В помещении паба вдруг словно все замерло. Потом Пит услышал словно донесенное эхом по-звякивание стаканов на стойке. Он встал и посмотрел сверху вниз на Марка.
– Все кончено, – процедил он и вышел на улицу.
Глава тридцатая
Допив пиво, Марк вернулся домой. Он открыл дверь, в темноте спустился в гостиную и, по-прежнему не зажигая света, прошел через нее. Он остановился у кухонного окна и посмотрел в садик. Даже в темноте было видно, как под дождем шевелятся листья и трава. Дождь спрессовал обвисшие под тяжестью воды листья, и они казались совсем темными.
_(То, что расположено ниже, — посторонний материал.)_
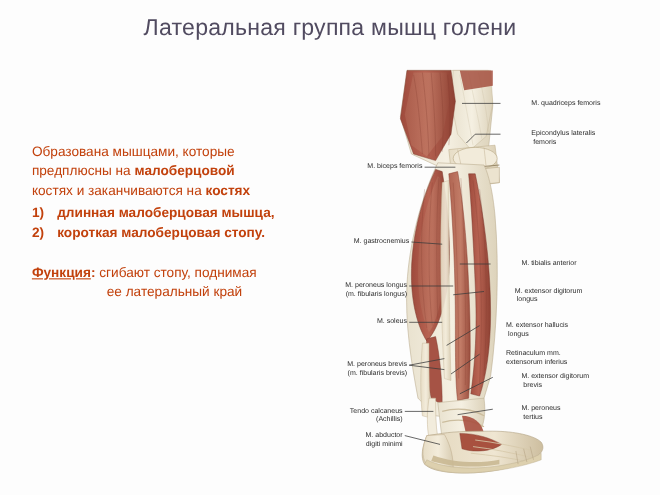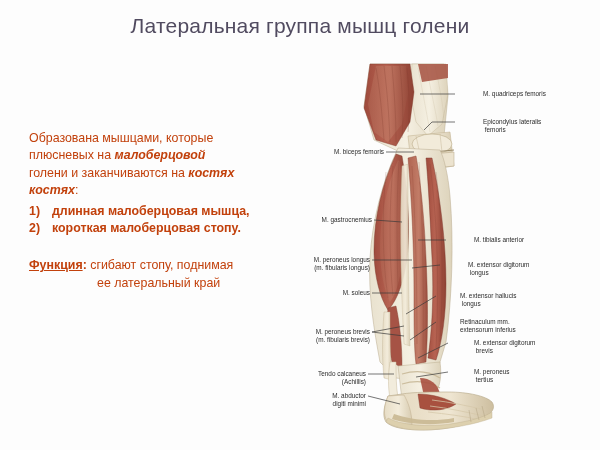"плюсневых на" span { text: плюсневых -> предплюсны }
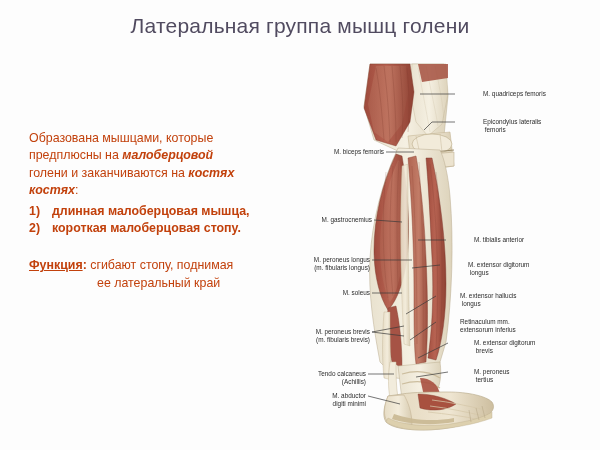"малоберцовой" .bi { font-style: italic -> none }
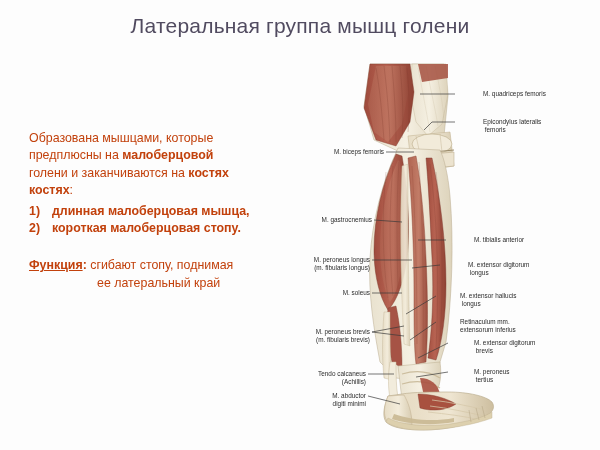"голени и заканчиваются на" span { text: голени -> костях }
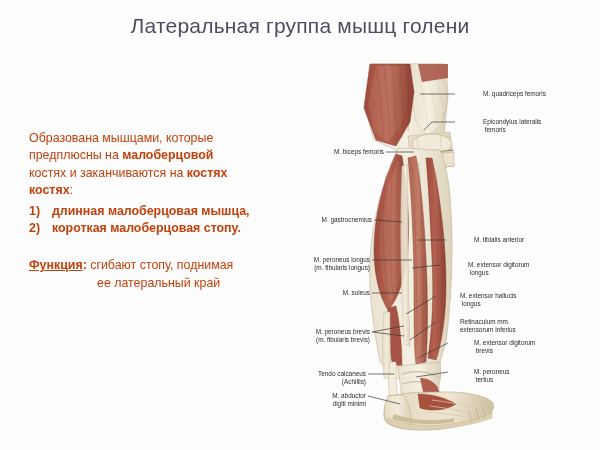"костях:" p { html: <p> <span>костях</span><span>:</span> </p> -> none }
Неба вообще не было видно. Он заметил пробирающуюся под живой изгородью кошку, которая прыгнула с лужайки к арке из сирени и проскользнула под ней. Он смотрел ей вслед. Она не вернулась, теперь ничто – ни звук, ни движение – не выдавало ее присутствия в саду. Ловушка темноты захлопнулась за ним, и он остался в безмолвной комнате. Он смотрел в окно, как сгущается ночь. Когда вечер окончательно сменился ночью, стало совсем темно, дождь казался черным, листва стала частью общей темной массы, в которой готов был раствориться и сам сад, и вскоре он обнаружил, что больше ему не на что смотреть, потому что перед ним осталось лишь его собственное смутное, едва различимое отражение в стекле, потому что через всю квартиру, через незапертую входную дверь и оставленные открытыми остальные двери проникал неяркий свет лампы, горевшей над входом в дом. Шум дождя стал сильнее, превратившись в пожирающее тишину шипение, и на этот равномерный шум и шевеление темноты откликался весь дом, стены и потолок издавали какие-то звуки, все внутреннее пространство воспринимало исходящую от дождя вибрацию, входило с ней в резонанс, и от этого окружающая, почти живая темнота становилась еще более густой и гнетущей, как будто вся комната уже растворилась во мраке и потеряла свою изначальную форму, и в этом безграничном пространстве он почувствовал себя пленником и сел лицом к лестнице в прихожую.
Позже, когда в окна бились уже последние редкие капли почти закончившегося дождя, он поднял глаза и увидел в прихожей неподвижно стоящего Пита.
– Ты здесь? – сказал Пит.
– Да.
Пит спустился по ступенькам в комнату и сел.
– Я хочу, чтобы ты меня выслушал, – сказал он. Он выпрямился.
– Это не займет много времени. Марк отвернулся к стене.
– Ты меня не удивил, – сказал Пит. – Ладно, оставим это. Я хочу кое-что сказать. А сказать мне есть что. Так вот, не то чтобы ты меня сильно удивил.
Я на самом деле не удивился. Но это уже другое дело. Пара часов – и все, как видишь, воспринимается по-другому. Приходится иметь дело с тем, что мы имеем. Время – оно такое. Я тебе вот что скажу. Так даже лучше. Ты можешь сказать мне в ответ все, что захочешь, после того как я выговорюсь. По-моему, так честно будет, правда?